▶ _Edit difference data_

——

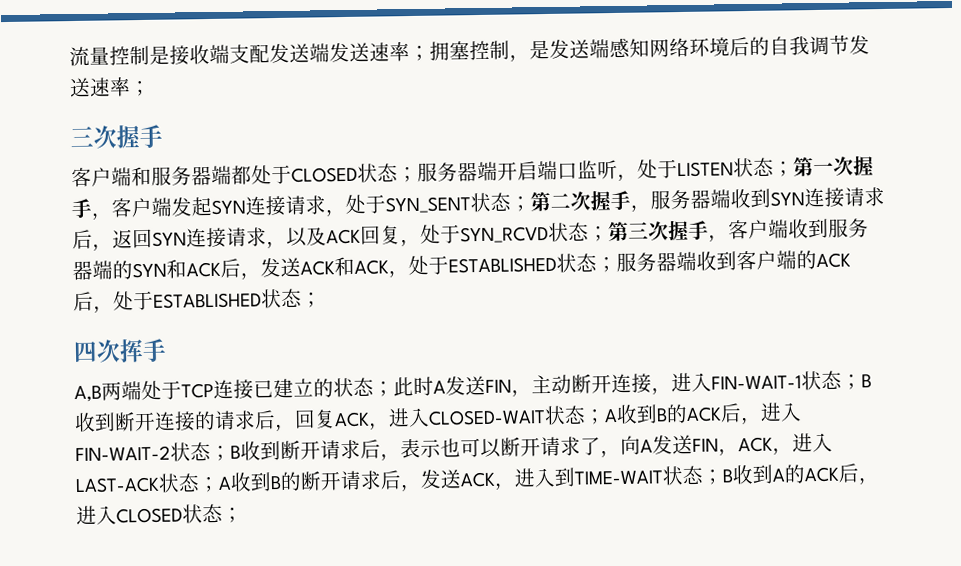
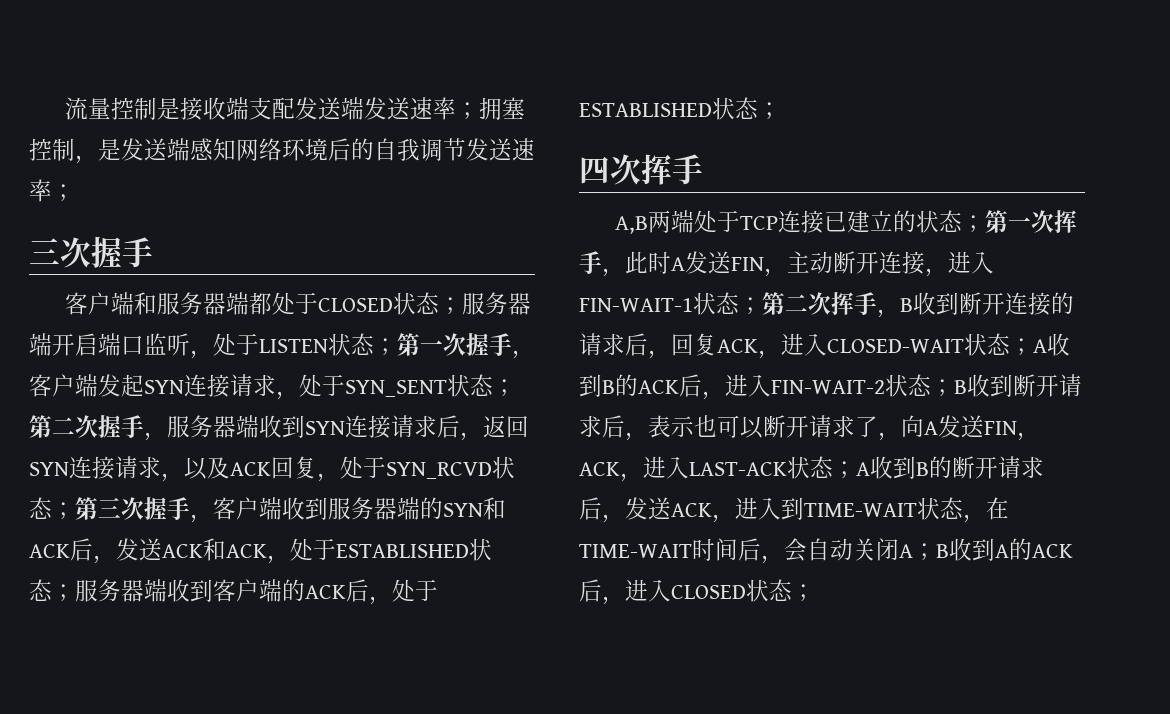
(394, 389) none -> [984,210,1077,233] [579,251,625,277] 第一次挥手，
(862, 382) none -> [762,292,900,318] 第二次挥手，
(704, 475) none -> [963,497,1009,523] [579,538,913,564] ，在TIME-WAIT时间后，会自动关闭A

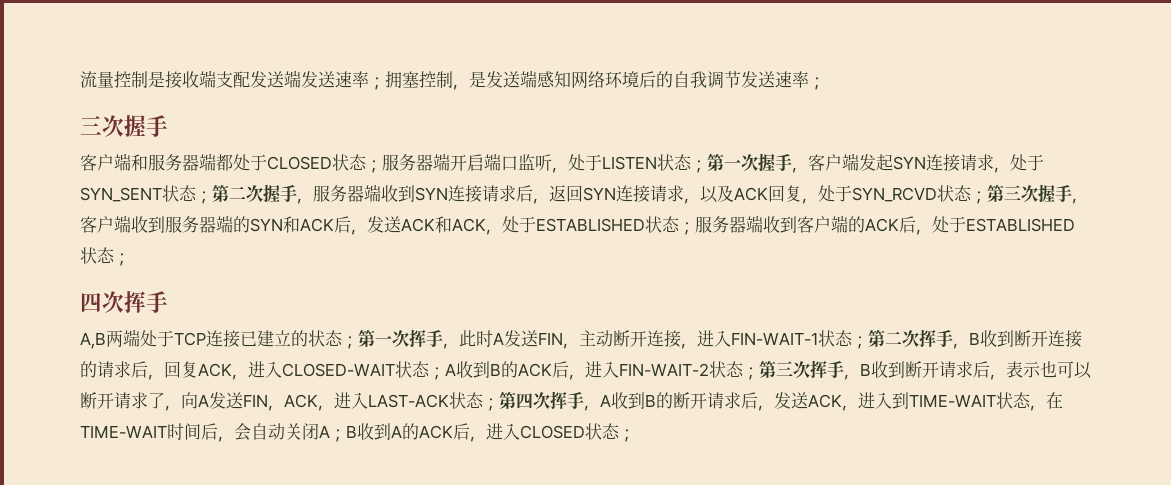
(954, 387) none -> [759,360,860,380] 第三次挥手，
(856, 469) none -> [499,391,600,411] 第四次挥手，

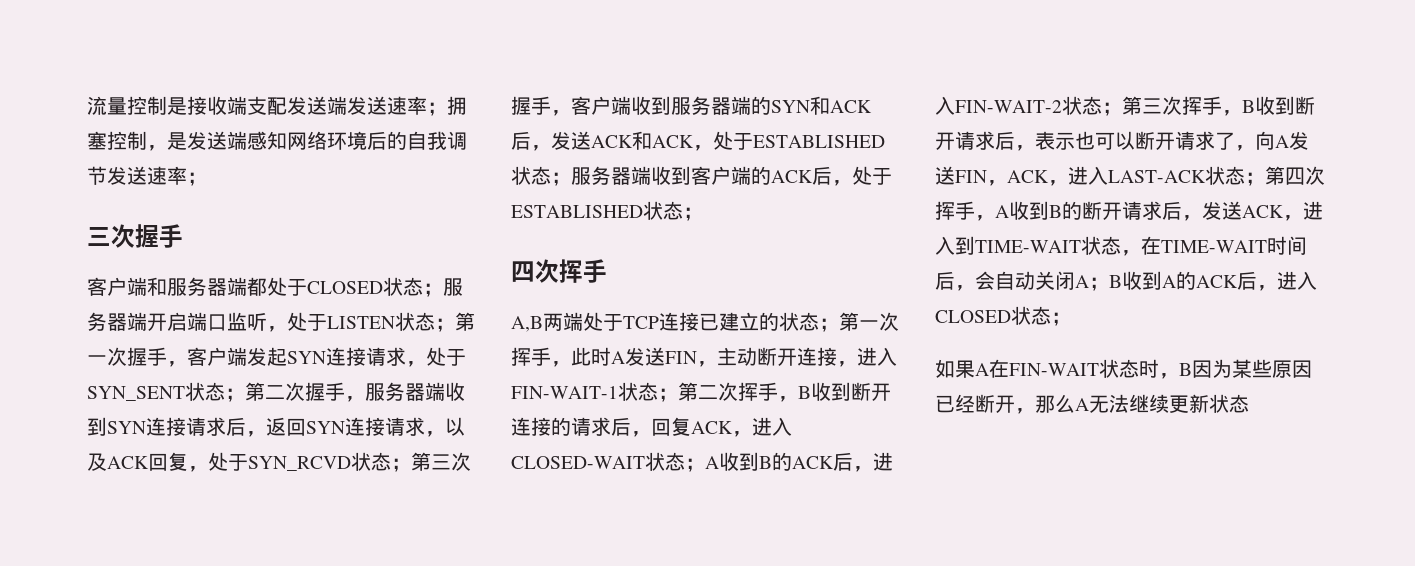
(635, 435) none -> [935,359,1312,379] [935,394,1249,414] // 如果A在FIN-WAIT状态时，B因为某些原因已经断开，那么A无法继续更新状态

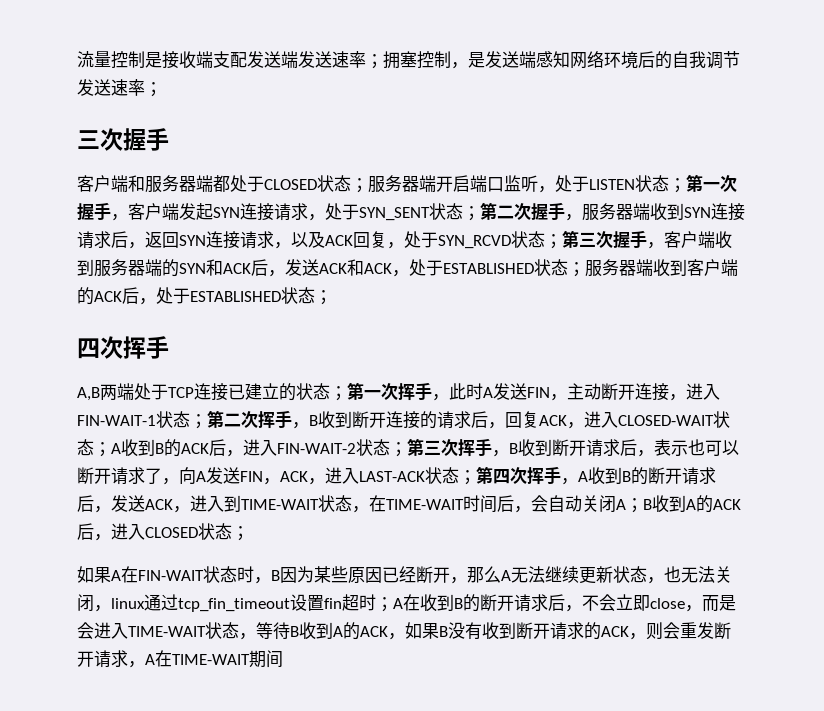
(1249, 403) none -> [647,566,732,584] [77,594,736,612] [77,622,731,640] [77,650,283,668] ，也无法关闭，linux通过tcp_fin_timeout设置fin超时；A在收到B的断开请求后，不会立即close，而是会进入TIME-WAIT状态，等待B收到A的ACK，如果B没有收到断开请求的ACK，则会重发断开请求，A在TIME-WAIT期间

——

▶ _Assigned task_
Excluding pictures, copy exactly the lines from the line containing "(704, 475) none" through the last line of the data, inclusive.

▶ _Reply to the exercise_
(704, 475) none -> [963,497,1009,523] [579,538,913,564] ，在TIME-WAIT时间后，会自动关闭A

(954, 387) none -> [759,360,860,380] 第三次挥手，
(856, 469) none -> [499,391,600,411] 第四次挥手，

(635, 435) none -> [935,359,1312,379] [935,394,1249,414] // 如果A在FIN-WAIT状态时，B因为某些原因已经断开，那么A无法继续更新状态

(1249, 403) none -> [647,566,732,584] [77,594,736,612] [77,622,731,640] [77,650,283,668] ，也无法关闭，linux通过tcp_fin_timeout设置fin超时；A在收到B的断开请求后，不会立即close，而是会进入TIME-WAIT状态，等待B收到A的ACK，如果B没有收到断开请求的ACK，则会重发断开请求，A在TIME-WAIT期间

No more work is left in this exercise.